Stored dataset items

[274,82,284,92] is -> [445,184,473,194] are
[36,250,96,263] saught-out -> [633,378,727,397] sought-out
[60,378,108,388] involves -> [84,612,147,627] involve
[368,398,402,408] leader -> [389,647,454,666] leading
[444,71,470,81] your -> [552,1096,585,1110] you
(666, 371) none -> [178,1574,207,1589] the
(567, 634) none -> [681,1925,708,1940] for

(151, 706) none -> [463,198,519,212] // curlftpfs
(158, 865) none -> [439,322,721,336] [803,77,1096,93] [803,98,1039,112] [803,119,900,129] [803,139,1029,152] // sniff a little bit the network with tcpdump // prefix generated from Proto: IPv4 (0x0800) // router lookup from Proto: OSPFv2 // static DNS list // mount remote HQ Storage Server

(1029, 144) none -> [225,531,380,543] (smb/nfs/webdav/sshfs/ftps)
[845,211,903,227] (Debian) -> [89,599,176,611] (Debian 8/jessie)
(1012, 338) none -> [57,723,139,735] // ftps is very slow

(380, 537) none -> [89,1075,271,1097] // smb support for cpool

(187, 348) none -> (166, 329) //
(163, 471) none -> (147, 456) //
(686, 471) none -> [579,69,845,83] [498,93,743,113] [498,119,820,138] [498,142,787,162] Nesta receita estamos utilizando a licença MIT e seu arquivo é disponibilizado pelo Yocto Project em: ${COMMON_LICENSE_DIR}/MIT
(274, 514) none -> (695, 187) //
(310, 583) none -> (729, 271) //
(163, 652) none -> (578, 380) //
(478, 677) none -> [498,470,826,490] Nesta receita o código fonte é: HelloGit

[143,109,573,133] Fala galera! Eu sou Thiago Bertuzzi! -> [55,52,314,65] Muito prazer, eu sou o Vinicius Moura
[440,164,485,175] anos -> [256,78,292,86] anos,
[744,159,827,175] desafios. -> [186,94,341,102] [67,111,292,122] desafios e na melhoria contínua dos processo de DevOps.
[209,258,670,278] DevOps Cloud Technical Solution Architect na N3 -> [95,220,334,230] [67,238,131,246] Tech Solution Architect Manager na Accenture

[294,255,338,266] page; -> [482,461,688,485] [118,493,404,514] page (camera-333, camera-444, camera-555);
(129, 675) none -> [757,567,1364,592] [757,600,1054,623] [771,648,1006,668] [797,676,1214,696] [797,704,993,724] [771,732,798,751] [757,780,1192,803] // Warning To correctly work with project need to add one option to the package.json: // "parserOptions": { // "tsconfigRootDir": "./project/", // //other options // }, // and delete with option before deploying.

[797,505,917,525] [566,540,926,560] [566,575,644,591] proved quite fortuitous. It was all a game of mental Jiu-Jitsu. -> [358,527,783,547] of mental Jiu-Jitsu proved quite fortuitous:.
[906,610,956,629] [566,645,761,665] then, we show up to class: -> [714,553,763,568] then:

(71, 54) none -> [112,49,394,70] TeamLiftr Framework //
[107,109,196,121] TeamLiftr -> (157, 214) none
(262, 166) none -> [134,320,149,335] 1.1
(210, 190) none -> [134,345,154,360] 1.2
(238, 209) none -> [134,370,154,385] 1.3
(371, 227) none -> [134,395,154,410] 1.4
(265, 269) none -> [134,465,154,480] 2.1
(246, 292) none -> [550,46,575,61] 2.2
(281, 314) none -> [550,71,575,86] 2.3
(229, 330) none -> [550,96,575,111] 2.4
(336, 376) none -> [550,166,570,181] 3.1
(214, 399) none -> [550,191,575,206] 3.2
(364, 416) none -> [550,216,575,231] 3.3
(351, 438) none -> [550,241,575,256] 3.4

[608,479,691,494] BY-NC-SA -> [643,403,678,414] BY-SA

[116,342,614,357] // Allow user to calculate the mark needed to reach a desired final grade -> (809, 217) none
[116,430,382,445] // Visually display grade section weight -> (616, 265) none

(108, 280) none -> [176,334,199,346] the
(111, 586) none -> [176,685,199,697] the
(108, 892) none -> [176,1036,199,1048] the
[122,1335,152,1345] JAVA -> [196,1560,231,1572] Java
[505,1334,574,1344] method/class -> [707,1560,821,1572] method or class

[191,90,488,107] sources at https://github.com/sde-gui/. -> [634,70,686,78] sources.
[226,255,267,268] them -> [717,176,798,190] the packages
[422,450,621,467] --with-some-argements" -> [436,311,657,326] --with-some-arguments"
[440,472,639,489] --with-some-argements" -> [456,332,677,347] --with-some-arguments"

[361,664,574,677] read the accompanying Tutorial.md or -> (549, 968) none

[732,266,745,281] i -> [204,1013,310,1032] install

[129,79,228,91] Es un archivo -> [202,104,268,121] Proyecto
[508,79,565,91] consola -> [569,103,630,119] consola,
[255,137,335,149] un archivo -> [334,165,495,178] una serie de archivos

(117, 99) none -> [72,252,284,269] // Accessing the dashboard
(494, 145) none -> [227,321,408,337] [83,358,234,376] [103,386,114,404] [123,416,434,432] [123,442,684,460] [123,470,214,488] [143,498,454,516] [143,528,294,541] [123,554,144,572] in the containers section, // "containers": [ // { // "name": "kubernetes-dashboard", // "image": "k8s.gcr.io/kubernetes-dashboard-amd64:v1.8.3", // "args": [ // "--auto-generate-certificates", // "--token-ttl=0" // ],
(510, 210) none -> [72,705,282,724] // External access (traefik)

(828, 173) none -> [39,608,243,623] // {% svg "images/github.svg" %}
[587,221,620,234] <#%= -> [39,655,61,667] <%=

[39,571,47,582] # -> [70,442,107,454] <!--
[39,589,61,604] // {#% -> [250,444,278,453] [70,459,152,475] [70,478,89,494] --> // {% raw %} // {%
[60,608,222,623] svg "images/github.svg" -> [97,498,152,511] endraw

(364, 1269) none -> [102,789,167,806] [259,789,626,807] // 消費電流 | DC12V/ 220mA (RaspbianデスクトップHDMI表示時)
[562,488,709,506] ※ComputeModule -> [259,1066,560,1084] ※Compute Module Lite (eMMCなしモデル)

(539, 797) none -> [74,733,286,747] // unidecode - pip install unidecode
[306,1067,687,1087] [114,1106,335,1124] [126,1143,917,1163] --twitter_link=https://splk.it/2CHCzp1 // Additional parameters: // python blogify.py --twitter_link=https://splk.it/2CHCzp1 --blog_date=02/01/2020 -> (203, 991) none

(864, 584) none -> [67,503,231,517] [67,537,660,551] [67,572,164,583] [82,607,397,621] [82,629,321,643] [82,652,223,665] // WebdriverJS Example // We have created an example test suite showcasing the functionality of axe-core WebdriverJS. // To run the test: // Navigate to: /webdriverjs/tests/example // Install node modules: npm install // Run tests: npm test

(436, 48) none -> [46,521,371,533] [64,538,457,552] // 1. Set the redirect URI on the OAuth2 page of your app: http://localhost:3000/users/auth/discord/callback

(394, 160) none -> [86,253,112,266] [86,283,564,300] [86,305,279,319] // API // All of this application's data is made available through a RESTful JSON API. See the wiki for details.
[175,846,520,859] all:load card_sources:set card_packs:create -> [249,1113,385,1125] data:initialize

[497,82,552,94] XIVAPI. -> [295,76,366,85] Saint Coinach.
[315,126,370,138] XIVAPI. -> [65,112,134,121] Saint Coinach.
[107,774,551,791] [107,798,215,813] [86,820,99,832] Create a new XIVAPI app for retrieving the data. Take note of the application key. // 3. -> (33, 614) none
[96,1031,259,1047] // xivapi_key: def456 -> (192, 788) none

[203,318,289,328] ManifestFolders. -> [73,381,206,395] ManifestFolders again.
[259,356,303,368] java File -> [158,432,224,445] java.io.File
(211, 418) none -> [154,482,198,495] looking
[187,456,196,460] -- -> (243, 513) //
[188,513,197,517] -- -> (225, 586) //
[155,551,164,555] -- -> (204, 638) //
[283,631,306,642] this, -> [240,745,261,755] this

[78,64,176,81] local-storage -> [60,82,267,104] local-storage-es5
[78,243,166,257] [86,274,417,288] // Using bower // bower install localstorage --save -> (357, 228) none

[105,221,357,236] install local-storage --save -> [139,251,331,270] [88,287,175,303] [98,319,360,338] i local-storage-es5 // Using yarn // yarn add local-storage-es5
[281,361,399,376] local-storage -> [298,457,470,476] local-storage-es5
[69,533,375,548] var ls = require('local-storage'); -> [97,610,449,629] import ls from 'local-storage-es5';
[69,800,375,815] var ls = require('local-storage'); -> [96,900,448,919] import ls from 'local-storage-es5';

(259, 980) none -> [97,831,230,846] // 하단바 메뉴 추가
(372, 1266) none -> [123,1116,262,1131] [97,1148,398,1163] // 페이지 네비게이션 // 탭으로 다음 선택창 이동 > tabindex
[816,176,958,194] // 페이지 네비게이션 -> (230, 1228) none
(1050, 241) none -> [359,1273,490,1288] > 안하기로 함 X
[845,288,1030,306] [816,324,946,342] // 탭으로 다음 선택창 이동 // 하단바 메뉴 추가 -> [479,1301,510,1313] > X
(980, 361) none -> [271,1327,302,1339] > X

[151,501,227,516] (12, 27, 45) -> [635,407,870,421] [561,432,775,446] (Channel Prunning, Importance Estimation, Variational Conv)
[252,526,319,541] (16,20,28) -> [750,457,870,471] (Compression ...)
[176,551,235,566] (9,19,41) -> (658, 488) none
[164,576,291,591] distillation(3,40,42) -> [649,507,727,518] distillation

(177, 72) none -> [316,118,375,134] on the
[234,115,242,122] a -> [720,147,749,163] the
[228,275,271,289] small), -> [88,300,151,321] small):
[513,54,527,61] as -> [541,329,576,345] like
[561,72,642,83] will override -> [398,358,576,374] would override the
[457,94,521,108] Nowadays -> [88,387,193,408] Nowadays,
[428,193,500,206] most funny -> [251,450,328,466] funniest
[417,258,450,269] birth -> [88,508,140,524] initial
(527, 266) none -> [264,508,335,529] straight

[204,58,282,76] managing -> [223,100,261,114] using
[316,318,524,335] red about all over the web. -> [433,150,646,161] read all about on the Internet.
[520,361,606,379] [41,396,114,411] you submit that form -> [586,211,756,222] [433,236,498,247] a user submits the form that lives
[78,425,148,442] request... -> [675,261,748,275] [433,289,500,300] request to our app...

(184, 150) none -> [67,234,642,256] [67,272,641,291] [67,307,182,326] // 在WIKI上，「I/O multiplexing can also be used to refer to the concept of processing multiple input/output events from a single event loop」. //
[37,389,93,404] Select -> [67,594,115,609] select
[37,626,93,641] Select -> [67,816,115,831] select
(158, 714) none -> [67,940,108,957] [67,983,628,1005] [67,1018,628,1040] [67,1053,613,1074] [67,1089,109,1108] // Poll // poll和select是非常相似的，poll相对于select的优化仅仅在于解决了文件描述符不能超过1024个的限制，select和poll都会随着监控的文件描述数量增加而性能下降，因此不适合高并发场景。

WHAT THE TASK REQUIRES ::
Within the data above, the lines from the one with "(163, 652) none -> (578, 380) //" to the one with "[906,610,956,629] [566,645,761,665] then, we" must be repeated exactly; no other line belongs in the answer.

OUTPUT ::
(163, 652) none -> (578, 380) //
(478, 677) none -> [498,470,826,490] Nesta receita o código fonte é: HelloGit

[143,109,573,133] Fala galera! Eu sou Thiago Bertuzzi! -> [55,52,314,65] Muito prazer, eu sou o Vinicius Moura
[440,164,485,175] anos -> [256,78,292,86] anos,
[744,159,827,175] desafios. -> [186,94,341,102] [67,111,292,122] desafios e na melhoria contínua dos processo de DevOps.
[209,258,670,278] DevOps Cloud Technical Solution Architect na N3 -> [95,220,334,230] [67,238,131,246] Tech Solution Architect Manager na Accenture

[294,255,338,266] page; -> [482,461,688,485] [118,493,404,514] page (camera-333, camera-444, camera-555);
(129, 675) none -> [757,567,1364,592] [757,600,1054,623] [771,648,1006,668] [797,676,1214,696] [797,704,993,724] [771,732,798,751] [757,780,1192,803] // Warning To correctly work with project need to add one option to the package.json: // "parserOptions": { // "tsconfigRootDir": "./project/", // //other options // }, // and delete with option before deploying.

[797,505,917,525] [566,540,926,560] [566,575,644,591] proved quite fortuitous. It was all a game of mental Jiu-Jitsu. -> [358,527,783,547] of mental Jiu-Jitsu proved quite fortuitous:.
[906,610,956,629] [566,645,761,665] then, we show up to class: -> [714,553,763,568] then:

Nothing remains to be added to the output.